- Task prompt:
Starting with the line that has "subtotal: 6027.00 -> 5829.00", retype each line down to the end of the entries below, without leaving any out or adding any.

***** Dataset records

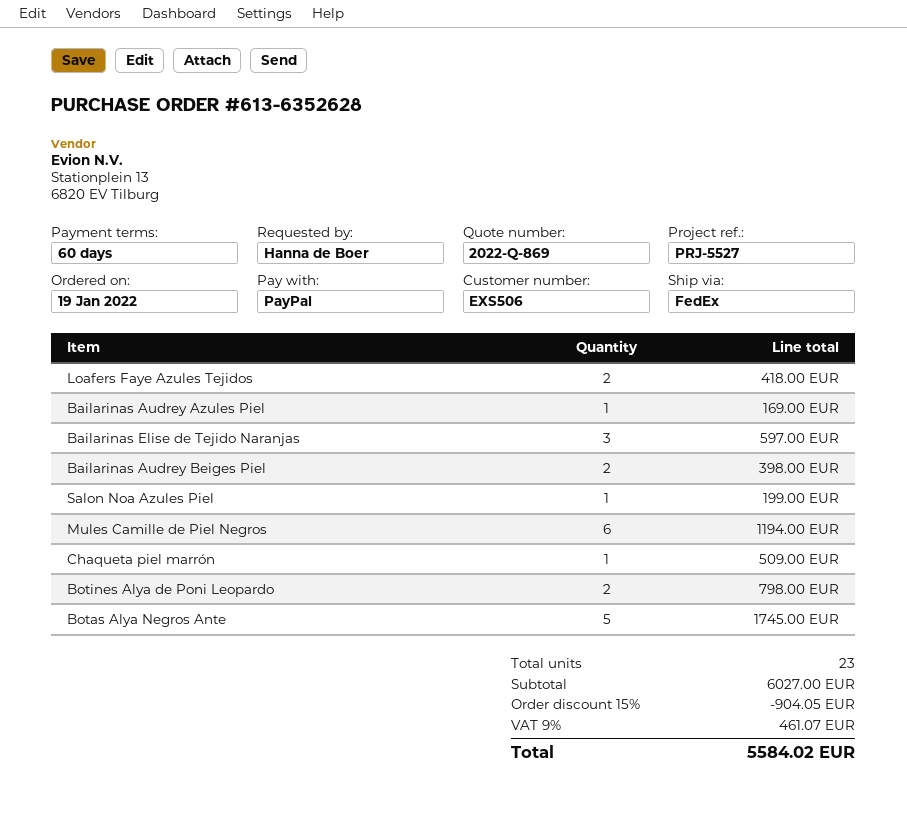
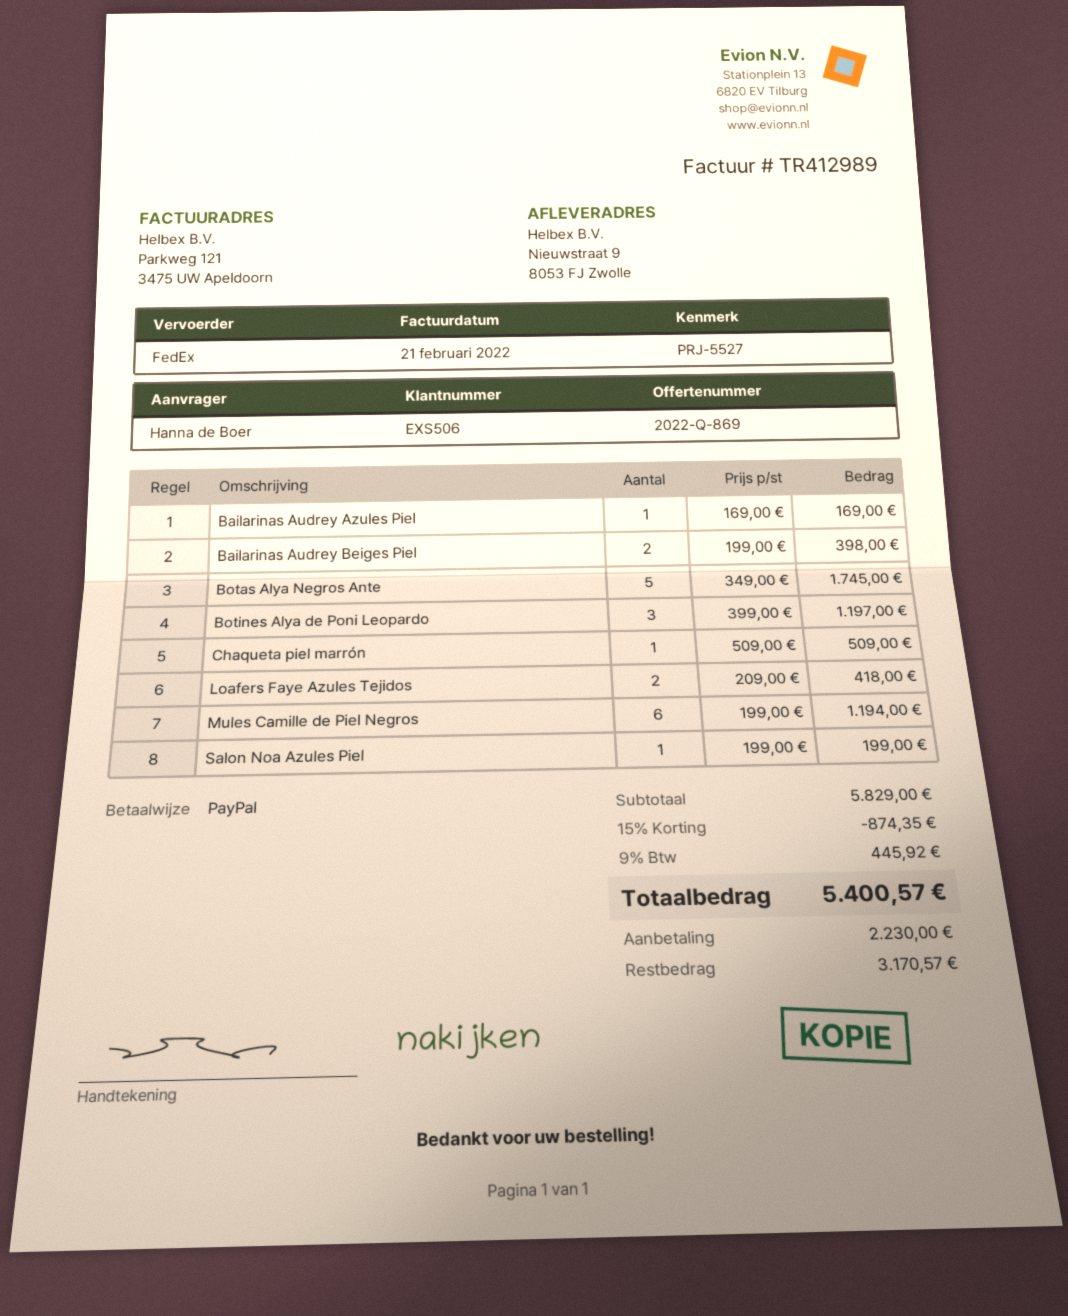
Bailarinas Elise de Tejido Naranjas: 3 for 597.00 -> none
Botines Alya de Poni Leopardo: 2 for 798.00 -> 3 for 1197.00
subtotal: 6027.00 -> 5829.00
discount: 15% = 904.05 -> 15% = 874.35
tax: 9% = 461.07 -> 9% = 445.92
total: 5584.02 -> 5400.57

**********

- Result of the exercise:
subtotal: 6027.00 -> 5829.00
discount: 15% = 904.05 -> 15% = 874.35
tax: 9% = 461.07 -> 9% = 445.92
total: 5584.02 -> 5400.57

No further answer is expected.